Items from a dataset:
◇ ◇ ◇ ◇

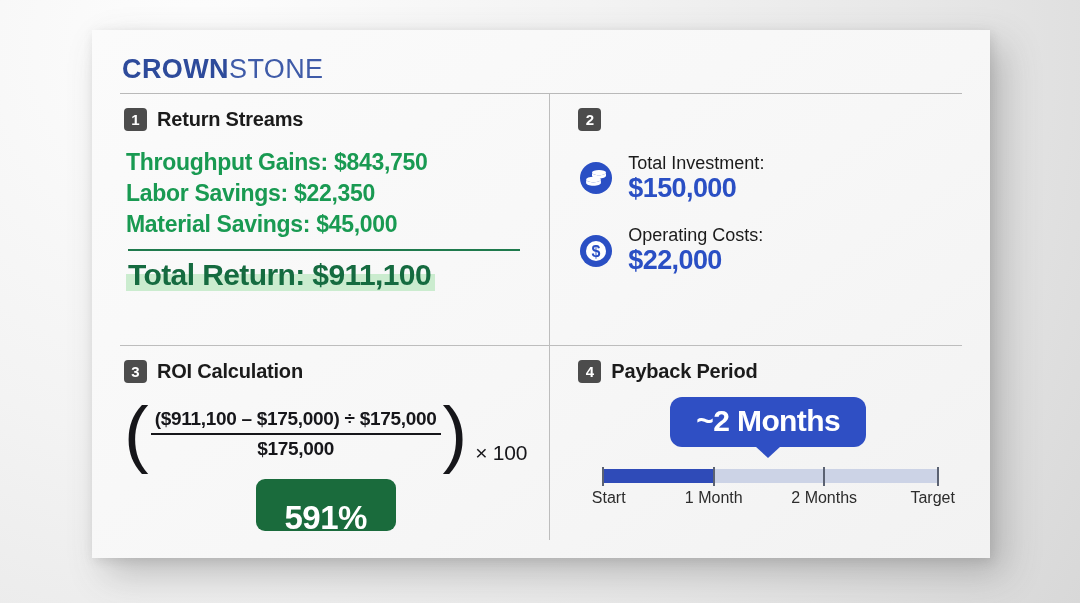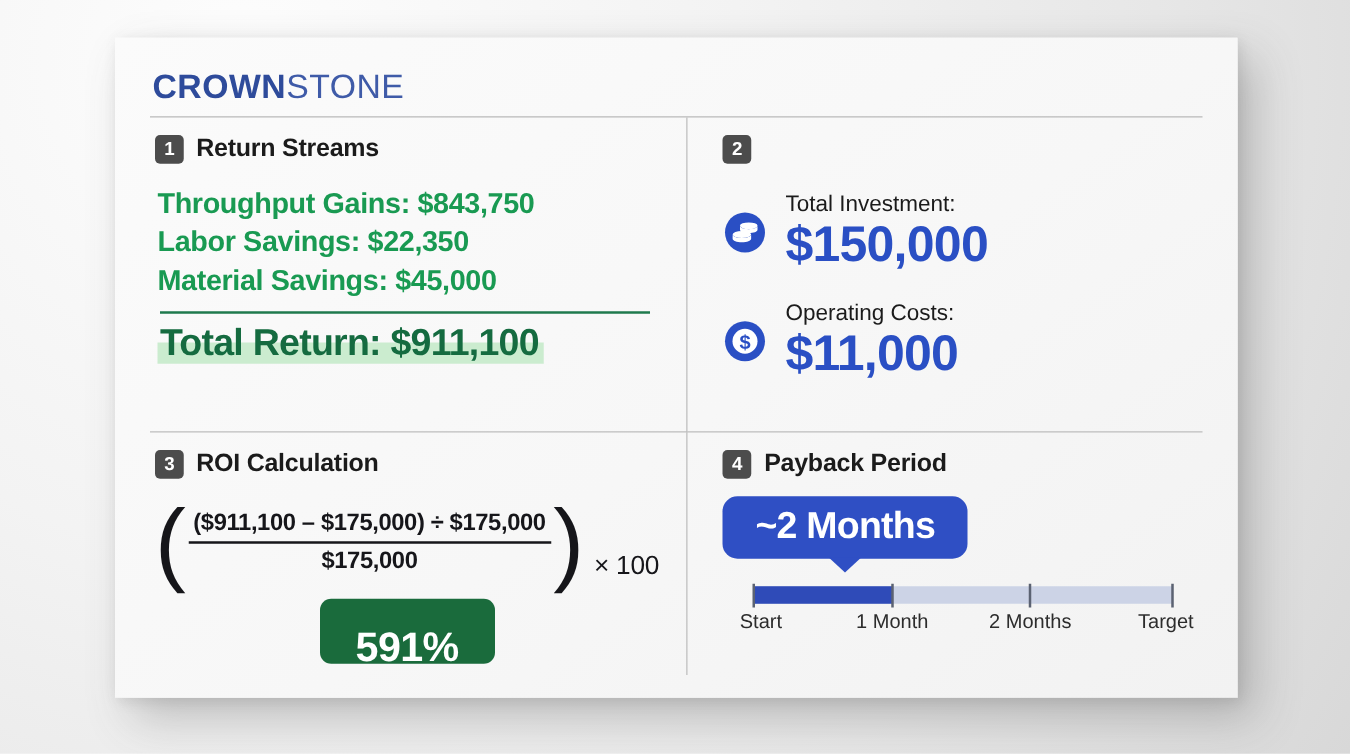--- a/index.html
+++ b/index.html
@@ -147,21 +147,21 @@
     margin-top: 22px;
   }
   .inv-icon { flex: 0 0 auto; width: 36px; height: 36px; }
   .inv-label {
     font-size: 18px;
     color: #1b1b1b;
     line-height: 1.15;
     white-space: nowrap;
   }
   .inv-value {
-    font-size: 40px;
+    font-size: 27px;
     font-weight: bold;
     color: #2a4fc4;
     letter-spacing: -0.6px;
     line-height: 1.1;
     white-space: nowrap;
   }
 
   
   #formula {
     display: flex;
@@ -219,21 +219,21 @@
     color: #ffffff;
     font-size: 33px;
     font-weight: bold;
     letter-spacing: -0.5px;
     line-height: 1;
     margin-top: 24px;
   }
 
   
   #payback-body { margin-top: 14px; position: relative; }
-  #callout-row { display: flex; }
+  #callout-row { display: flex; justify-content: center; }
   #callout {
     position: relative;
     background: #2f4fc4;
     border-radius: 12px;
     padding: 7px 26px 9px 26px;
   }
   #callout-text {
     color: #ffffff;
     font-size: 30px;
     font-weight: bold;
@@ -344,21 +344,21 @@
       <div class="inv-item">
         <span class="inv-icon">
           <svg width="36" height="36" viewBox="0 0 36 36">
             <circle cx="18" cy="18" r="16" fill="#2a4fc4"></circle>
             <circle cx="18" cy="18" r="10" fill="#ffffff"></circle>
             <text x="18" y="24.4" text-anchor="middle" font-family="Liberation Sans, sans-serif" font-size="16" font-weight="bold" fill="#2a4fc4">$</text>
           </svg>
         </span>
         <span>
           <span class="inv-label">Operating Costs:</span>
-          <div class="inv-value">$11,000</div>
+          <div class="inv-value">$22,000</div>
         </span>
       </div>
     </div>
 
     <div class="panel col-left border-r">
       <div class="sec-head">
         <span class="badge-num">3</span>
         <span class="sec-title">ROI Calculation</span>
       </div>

◇ ◇ ◇ ◇

**INSTRUCTIONS TO FOLLOW**
Go through the data above and tally every line that includes "fill". State only the total.

**SOLUTION**
3